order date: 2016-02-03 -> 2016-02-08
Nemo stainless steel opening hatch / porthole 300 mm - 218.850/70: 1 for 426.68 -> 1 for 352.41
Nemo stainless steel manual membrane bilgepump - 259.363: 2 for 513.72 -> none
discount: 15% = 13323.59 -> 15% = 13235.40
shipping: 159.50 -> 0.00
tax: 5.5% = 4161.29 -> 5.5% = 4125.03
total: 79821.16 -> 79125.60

---

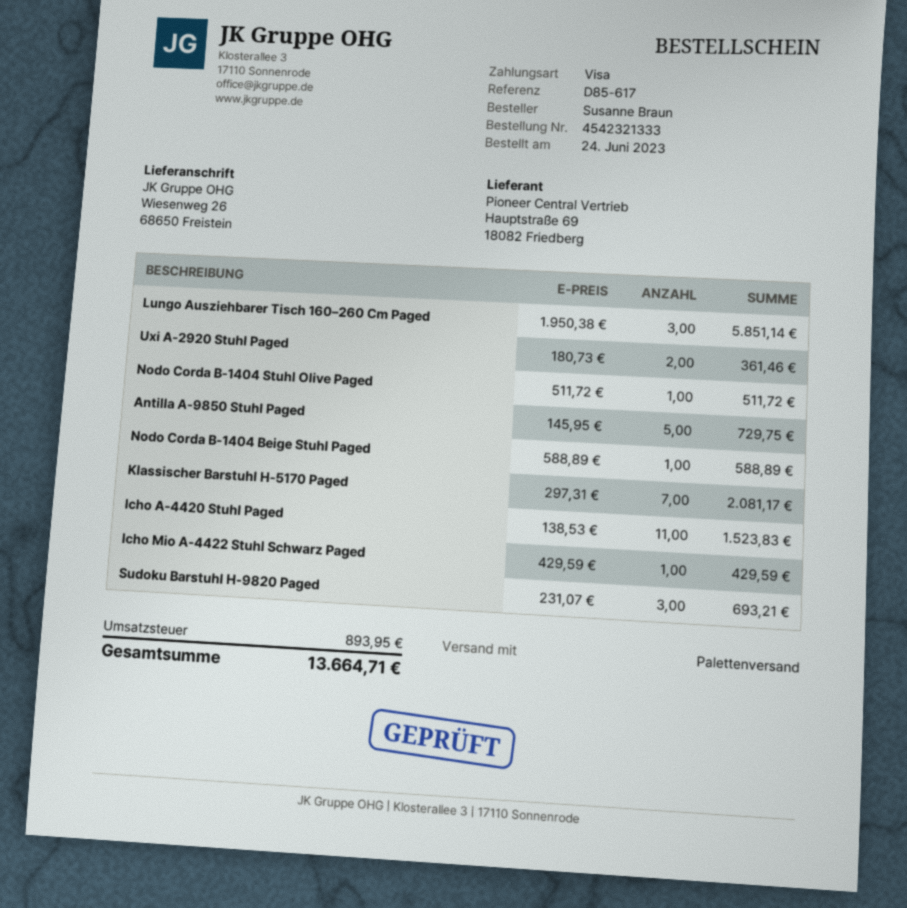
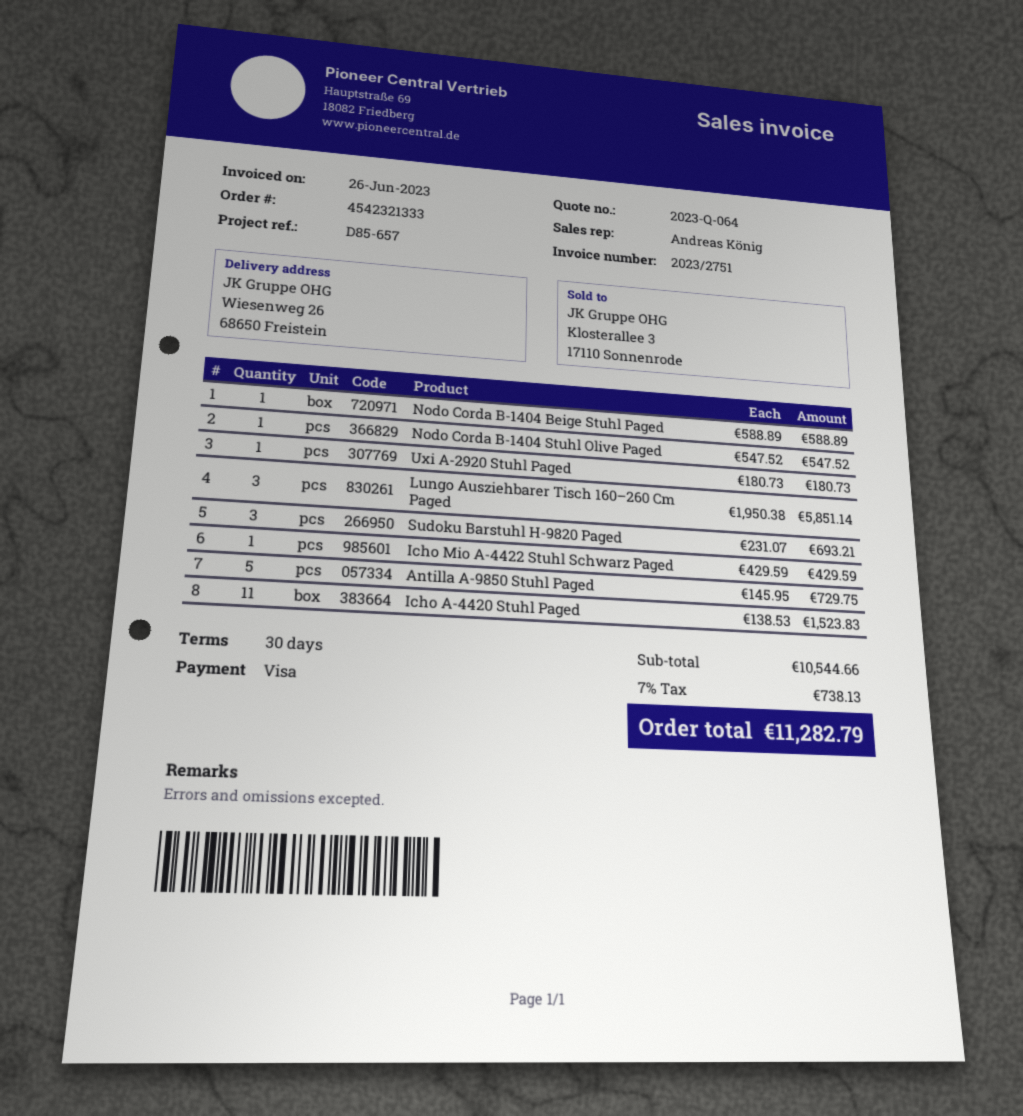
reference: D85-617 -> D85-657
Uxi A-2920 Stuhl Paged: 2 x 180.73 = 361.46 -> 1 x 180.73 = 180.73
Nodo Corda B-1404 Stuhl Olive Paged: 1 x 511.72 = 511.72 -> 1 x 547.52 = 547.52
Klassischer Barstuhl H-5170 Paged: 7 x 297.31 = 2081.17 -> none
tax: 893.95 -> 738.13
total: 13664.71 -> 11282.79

BRIEF:
Copy out, from the material above, each line where the word "stainless" is present.

EXERCISE RESULT:
Nemo stainless steel opening hatch / porthole 300 mm - 218.850/70: 1 for 426.68 -> 1 for 352.41
Nemo stainless steel manual membrane bilgepump - 259.363: 2 for 513.72 -> none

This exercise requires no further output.